Recall that the determinant of a correlation matrix is always in [0,1]. The determinant equals 1 only when R=I(p). Therefore, the expression -log(det(R)) is close to 0 when R is close to the identity matrix and gets more and more positive as R is farther and farther away from the identity matrix. (It is undefined if R is singular.) So if we apply Bartlett's formula to each of the random matrices, we expect to get a lot of statistics that are close to 0 (because R should be close to the identity) and a few that are far away. The following SAS IML program carries out this method and plots the 10,000 statistics that result:

T = j(numSamples, 1);
do i = 1 to NumSamples;
   cov = shape(B[i,], p, p);             /* convert each row to square covariance matrix */
   R = cov2corr(cov);                    /* convert covariance to correlation */
   T[i] = -log(det(R)) * (N-1-(2*p+5)/6);
end;
 
title "Bartlett's Sphericity Statistic";
title2 "&numSamples MVN(0, Sigma) Samples for Diagonal Covariance";
call histogram(T) rebin={0.25 0.5};

The histogram shows the null distribution, which is the distribution of Bartlett's statistic under the null hypothesis. As expected, most statistics are close to 0. Only a few are far from 0, where "far" is a relative term that depends on the dimension of the data (p).

Knowing that the null distribution is a chi-square distribution with DF=p(p-1)/2 degrees of freedom helps to provide a quantitative value to "far from 0." You can use the 95th percentile of the chi-square(DF) distribution to decide whether a sample correlation matrix is "far from 0":

/* critical value of chi-square(3) */
DF = p*(p-1)/2;
crit = quantile("ChiSq", 0.95, DF);  /* one-sided: Pr(chiSq < crit)=0.95 */
print crit;

You can overlay the chi-square(3) distribution on the null distribution and add the critical value to obtain the following figure:

This graph summarizes the Bartlett sphericity test. The histogram approximates the null distribution by computing Bartlett's statistic on 10,000 random samples from an uncorrelated trivariate normal distribution. The curve is the asymptotic chi-square(DF=3) distribution. The vertical line is the critical value for testing the hypothesis at the 95% confidence level. The next section uses this graph and Bartlett's test to determine whether real data is a sample from an uncorrelated MVN distribution.

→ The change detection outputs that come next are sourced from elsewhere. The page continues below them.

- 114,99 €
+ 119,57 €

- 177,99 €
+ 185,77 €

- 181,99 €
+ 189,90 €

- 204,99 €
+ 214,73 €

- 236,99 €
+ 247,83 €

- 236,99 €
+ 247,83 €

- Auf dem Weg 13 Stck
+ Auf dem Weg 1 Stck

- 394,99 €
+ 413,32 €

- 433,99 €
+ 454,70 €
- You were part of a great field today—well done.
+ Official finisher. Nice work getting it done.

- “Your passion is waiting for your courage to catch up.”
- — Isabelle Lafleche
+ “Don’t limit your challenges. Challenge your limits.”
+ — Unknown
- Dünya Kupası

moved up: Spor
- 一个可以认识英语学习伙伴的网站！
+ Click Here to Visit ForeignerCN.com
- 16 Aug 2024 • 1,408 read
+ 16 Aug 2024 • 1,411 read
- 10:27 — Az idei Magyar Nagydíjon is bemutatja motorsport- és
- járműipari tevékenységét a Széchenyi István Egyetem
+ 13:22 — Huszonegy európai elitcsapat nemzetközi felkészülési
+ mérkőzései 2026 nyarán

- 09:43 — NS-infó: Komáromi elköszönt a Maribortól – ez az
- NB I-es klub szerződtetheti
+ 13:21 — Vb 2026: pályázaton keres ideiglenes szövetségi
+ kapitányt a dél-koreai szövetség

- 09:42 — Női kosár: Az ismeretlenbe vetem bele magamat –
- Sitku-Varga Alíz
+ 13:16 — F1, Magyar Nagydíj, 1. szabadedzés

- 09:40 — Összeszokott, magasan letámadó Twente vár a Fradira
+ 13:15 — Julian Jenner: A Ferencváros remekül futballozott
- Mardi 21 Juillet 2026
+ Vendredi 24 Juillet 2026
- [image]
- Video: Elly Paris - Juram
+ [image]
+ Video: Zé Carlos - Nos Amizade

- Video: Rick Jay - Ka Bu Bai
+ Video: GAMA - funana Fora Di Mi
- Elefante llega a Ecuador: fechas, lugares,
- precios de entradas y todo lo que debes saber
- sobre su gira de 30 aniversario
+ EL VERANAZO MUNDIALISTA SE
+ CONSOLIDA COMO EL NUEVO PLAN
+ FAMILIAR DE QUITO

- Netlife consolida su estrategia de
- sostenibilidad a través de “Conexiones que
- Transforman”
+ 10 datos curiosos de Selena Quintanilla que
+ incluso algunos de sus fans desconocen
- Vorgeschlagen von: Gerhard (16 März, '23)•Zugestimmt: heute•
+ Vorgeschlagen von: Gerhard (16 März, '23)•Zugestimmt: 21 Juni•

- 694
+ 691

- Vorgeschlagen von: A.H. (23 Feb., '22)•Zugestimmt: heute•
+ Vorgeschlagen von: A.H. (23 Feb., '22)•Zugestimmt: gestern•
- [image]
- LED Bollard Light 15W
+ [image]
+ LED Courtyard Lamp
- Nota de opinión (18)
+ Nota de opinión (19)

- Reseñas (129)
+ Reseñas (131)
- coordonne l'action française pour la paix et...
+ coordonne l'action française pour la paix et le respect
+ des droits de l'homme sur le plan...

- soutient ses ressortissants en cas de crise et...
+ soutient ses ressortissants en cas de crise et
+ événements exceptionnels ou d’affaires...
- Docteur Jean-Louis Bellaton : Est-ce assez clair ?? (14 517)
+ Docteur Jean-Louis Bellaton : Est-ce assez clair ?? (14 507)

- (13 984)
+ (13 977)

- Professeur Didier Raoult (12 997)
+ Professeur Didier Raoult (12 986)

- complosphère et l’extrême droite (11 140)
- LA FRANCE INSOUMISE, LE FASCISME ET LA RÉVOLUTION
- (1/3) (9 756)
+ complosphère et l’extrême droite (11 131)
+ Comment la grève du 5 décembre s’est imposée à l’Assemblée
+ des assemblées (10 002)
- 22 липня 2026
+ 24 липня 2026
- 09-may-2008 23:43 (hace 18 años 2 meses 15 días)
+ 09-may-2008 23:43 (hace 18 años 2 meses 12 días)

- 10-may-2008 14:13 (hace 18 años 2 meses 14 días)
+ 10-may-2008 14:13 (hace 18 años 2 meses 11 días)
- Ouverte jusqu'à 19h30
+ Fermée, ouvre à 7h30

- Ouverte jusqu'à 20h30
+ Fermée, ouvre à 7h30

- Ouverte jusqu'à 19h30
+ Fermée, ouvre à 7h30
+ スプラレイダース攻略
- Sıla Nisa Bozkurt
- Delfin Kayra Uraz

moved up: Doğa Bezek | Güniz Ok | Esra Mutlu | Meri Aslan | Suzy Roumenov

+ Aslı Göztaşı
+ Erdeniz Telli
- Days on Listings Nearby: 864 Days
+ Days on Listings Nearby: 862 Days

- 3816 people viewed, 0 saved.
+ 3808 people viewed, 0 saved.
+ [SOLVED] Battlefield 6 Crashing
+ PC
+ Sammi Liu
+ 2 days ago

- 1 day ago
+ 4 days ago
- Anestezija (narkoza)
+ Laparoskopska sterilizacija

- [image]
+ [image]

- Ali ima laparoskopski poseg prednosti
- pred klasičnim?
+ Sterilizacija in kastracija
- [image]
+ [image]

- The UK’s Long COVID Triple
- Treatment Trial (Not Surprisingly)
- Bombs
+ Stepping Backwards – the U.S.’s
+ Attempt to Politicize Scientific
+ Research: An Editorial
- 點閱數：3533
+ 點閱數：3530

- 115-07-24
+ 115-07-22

Bartlett's test on real data

The previous graph shows the null distribution. If you run the test on a sample that contains three variables and 50 observations, you will get a value of the test statistic. If the value is greater than 7.8, it is unlikely that the data are from an uncorrelated multivariate normal distribution.

A previous article showed how to use PROC FACTOR to run Bartlett's test in SAS. Let's run PROC FACTOR on 50 observations and three variables of Fisher's Iris data:

proc factor data=sashelp.iris(obs=50) method=ML heywood;
   var SepalLength SepalWidth PetalLength ;
   ods select SignifTests; /* output only Bartlett's test */
run;

The value of Bartlett's statistic on these data is 41.35. The X axis for the null distribution only goes up to 20, so this value is literally "off the chart"! You would reject the null hypothesis for these data and conclude that these data do not come from the null distribution.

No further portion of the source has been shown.